TASK INSTRUCTIONS:
The lines from the top of the data down to the line with "text: greater ->" should be repeated exactly, both ends included.

Records from a dataset:
▬▬▬
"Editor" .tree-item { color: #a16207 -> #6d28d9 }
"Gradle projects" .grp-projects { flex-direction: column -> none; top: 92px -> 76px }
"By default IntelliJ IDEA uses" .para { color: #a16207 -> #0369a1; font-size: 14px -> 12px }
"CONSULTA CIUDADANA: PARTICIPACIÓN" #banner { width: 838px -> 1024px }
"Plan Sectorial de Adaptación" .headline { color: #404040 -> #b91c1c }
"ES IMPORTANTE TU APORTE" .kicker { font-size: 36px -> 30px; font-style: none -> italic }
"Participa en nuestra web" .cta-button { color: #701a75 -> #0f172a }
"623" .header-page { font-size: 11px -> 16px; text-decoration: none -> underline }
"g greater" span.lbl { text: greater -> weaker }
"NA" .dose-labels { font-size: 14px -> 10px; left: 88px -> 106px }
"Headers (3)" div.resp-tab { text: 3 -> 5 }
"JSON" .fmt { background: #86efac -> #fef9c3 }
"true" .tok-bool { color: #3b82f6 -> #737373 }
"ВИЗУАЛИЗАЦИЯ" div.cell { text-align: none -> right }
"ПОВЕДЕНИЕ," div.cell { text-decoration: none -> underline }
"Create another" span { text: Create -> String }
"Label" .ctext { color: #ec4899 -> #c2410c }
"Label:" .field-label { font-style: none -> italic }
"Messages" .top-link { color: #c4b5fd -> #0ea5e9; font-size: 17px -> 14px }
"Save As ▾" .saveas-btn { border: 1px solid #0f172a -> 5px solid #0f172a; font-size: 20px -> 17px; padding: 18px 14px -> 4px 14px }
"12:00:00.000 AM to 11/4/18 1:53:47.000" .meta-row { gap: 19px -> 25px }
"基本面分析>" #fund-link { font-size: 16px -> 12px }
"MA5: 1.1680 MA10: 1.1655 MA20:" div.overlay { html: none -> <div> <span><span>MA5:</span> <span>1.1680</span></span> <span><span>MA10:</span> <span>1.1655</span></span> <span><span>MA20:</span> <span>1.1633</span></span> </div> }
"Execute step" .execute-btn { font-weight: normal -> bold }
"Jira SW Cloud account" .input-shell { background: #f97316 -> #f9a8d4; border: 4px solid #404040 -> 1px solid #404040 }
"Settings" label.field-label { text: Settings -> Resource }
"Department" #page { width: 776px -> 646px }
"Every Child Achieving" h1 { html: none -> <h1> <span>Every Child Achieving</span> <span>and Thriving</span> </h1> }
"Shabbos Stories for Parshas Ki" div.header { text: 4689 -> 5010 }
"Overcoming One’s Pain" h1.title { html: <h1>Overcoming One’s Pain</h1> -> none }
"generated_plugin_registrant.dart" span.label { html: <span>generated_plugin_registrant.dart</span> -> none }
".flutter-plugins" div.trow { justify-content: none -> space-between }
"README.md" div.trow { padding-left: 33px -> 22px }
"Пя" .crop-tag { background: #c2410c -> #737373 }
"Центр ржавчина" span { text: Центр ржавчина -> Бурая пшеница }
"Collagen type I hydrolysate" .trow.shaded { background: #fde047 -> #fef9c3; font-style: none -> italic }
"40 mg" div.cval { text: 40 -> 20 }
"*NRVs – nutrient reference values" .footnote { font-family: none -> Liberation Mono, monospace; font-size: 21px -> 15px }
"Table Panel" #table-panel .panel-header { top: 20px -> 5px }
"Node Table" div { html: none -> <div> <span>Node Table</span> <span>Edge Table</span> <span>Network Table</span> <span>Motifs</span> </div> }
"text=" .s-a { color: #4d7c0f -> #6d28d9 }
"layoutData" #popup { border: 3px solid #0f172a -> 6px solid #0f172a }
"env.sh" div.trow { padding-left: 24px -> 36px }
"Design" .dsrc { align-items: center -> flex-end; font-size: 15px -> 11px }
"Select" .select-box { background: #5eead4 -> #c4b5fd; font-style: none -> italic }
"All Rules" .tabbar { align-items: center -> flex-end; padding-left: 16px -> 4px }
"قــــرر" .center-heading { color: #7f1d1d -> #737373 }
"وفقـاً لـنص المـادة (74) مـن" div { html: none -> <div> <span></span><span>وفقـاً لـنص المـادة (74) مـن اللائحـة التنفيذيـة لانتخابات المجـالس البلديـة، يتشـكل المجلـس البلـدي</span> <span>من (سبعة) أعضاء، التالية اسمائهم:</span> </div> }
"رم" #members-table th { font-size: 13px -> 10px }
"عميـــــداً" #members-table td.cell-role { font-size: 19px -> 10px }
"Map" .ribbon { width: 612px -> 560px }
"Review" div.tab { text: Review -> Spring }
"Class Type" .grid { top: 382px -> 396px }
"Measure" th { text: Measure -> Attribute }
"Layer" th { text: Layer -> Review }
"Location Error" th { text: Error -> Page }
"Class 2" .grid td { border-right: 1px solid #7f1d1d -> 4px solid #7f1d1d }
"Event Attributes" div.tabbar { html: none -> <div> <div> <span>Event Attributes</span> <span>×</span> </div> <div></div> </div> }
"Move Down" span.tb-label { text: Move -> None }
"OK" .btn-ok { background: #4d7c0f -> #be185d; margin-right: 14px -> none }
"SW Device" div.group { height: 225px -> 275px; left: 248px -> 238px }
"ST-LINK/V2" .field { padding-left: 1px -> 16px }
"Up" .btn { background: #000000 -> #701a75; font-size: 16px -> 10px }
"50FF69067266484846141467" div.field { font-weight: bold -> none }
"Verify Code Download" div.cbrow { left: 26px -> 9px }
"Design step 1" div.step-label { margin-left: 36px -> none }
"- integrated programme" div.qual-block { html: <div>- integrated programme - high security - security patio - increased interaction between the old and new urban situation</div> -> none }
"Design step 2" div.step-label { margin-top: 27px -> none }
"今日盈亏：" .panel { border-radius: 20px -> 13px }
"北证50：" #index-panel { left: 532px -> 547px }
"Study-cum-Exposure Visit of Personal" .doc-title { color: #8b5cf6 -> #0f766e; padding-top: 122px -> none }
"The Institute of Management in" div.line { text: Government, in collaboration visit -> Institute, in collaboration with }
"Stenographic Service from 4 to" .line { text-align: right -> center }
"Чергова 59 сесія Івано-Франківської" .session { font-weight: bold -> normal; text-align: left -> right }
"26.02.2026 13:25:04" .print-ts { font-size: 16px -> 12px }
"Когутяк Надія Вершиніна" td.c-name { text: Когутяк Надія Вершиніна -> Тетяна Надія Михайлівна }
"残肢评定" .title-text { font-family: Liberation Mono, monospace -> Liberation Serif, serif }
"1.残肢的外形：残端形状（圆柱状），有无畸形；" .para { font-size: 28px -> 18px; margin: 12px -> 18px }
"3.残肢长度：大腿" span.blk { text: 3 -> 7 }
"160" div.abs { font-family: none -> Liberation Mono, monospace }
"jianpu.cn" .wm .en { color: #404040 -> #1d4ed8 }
▬▬▬
REPLY:
"Editor" .tree-item { color: #a16207 -> #6d28d9 }
"Gradle projects" .grp-projects { flex-direction: column -> none; top: 92px -> 76px }
"By default IntelliJ IDEA uses" .para { color: #a16207 -> #0369a1; font-size: 14px -> 12px }
"CONSULTA CIUDADANA: PARTICIPACIÓN" #banner { width: 838px -> 1024px }
"Plan Sectorial de Adaptación" .headline { color: #404040 -> #b91c1c }
"ES IMPORTANTE TU APORTE" .kicker { font-size: 36px -> 30px; font-style: none -> italic }
"Participa en nuestra web" .cta-button { color: #701a75 -> #0f172a }
"623" .header-page { font-size: 11px -> 16px; text-decoration: none -> underline }
"g greater" span.lbl { text: greater -> weaker }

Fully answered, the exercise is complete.